There is a plant that reminds me of my brother: a Hoya kerrii, a vining plant with thick, heart-shaped leaves. I was nervous to acquire it—I’ve grown less precious about killing plants, but if this one were to die on my watch, it would be a pointed blow. But I screwed up my courage and posted a query in a gardening group, expecting to buy a small propagation or seedling. Instead, I ended up with a monster with thick vines as tall as I am, one of the largest plants in my collection, a plant that I instantly fell in love with because of its very wildness and abundance. Taking care of it feels like taking care of my brother; and, in the meditative time spent nurturing, it has begun to feel like he is taking care of me.
It’s a small thing, watering these plants and watching them grow leaf by leaf. But that’s how actions are. If you’d told me when I received my first plant in the mail that my collection would grow to 150, I would’ve laughed at you—and perhaps I would have failed in my new hobby, because of the pressure to do too much too fast.
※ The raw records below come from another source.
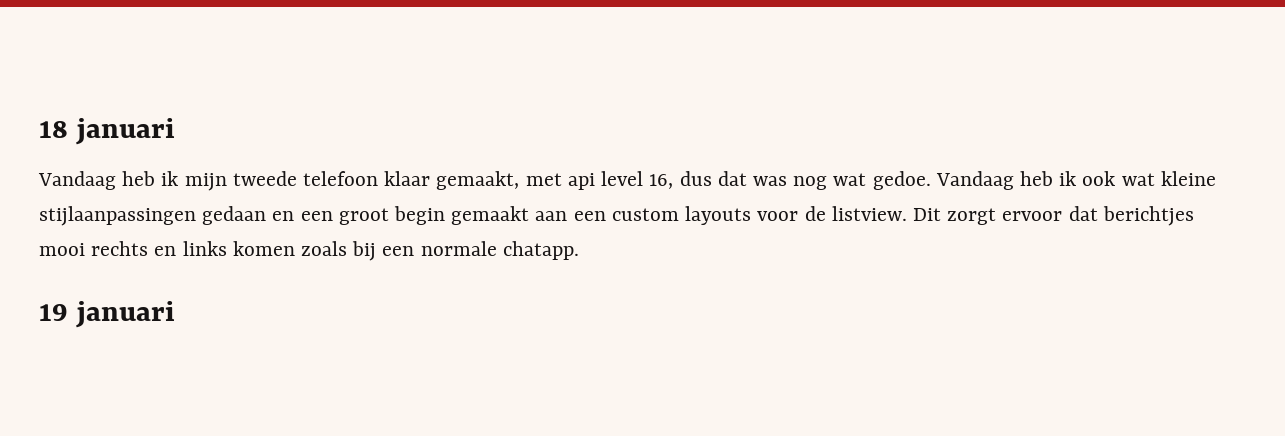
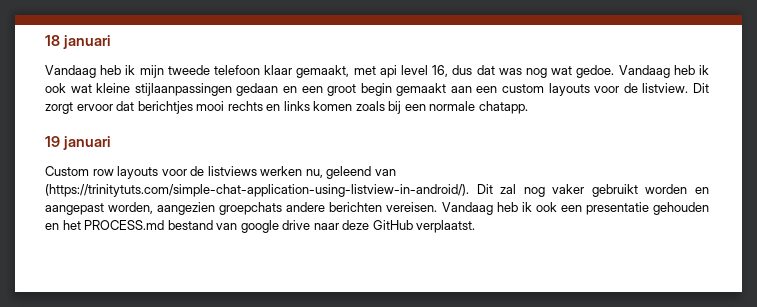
(175, 314) none -> [45,166,396,179] [45,184,709,197] [45,202,710,215] [45,220,476,233] // Custom row layouts voor de listviews werken nu, geleend van (https://trinitytuts.com/simple-chat-application-using-listview-in-android/). Dit zal nog vaker gebruikt worden en aangepast worden, aangezien groepchats andere berichten vereisen. Vandaag heb ik ook een presentatie gehouden en het PROCESS.md bestand van google drive naar deze GitHub verplaatst.

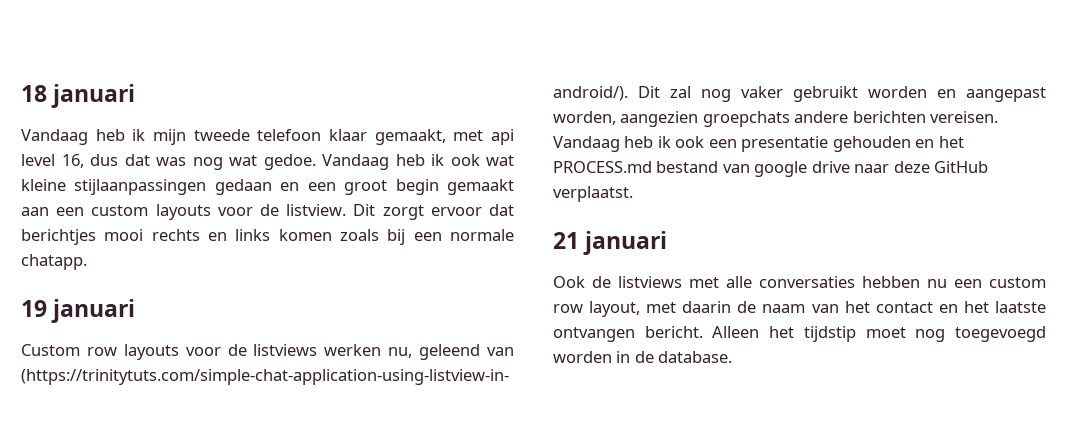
(476, 226) none -> [553,231,668,255] [553,276,1046,288] [553,301,1046,317] [553,326,1046,342] [553,351,733,363] // 21 januari // Ook de listviews met alle conversaties hebben nu een custom row layout, met daarin de naam van het contact en het laatste ontvangen bericht. Alleen het tijdstip moet nog toegevoegd worden in de database.

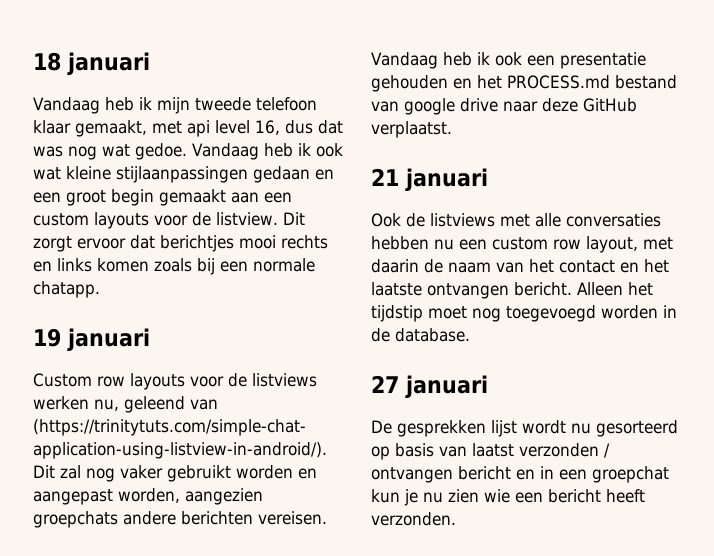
(733, 357) none -> [371,375,488,398] [371,420,678,437] [371,443,610,460] [371,466,669,483] [371,489,645,506] [371,512,456,526] // 27 januari // De gesprekken lijst wordt nu gesorteerd op basis van laatst verzonden / ontvangen bericht en in een groepchat kun je nu zien wie een bericht heeft verzonden.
In the face of seemingly impossible goals, it’s hard to know where to start. So I went plant by plant, caring for whatever I had the capacity to care for.
Somehow, my desperate instinct in 2020, my Hail-Mary pass with plants, was right. Surrounding myself with life keeps death—and dread, and despair, and immobility—at bay. Plants make you stop, slow down, and care for each one. It’s an antidote to the crushing immensity of the big picture. It’s a radical act of joy.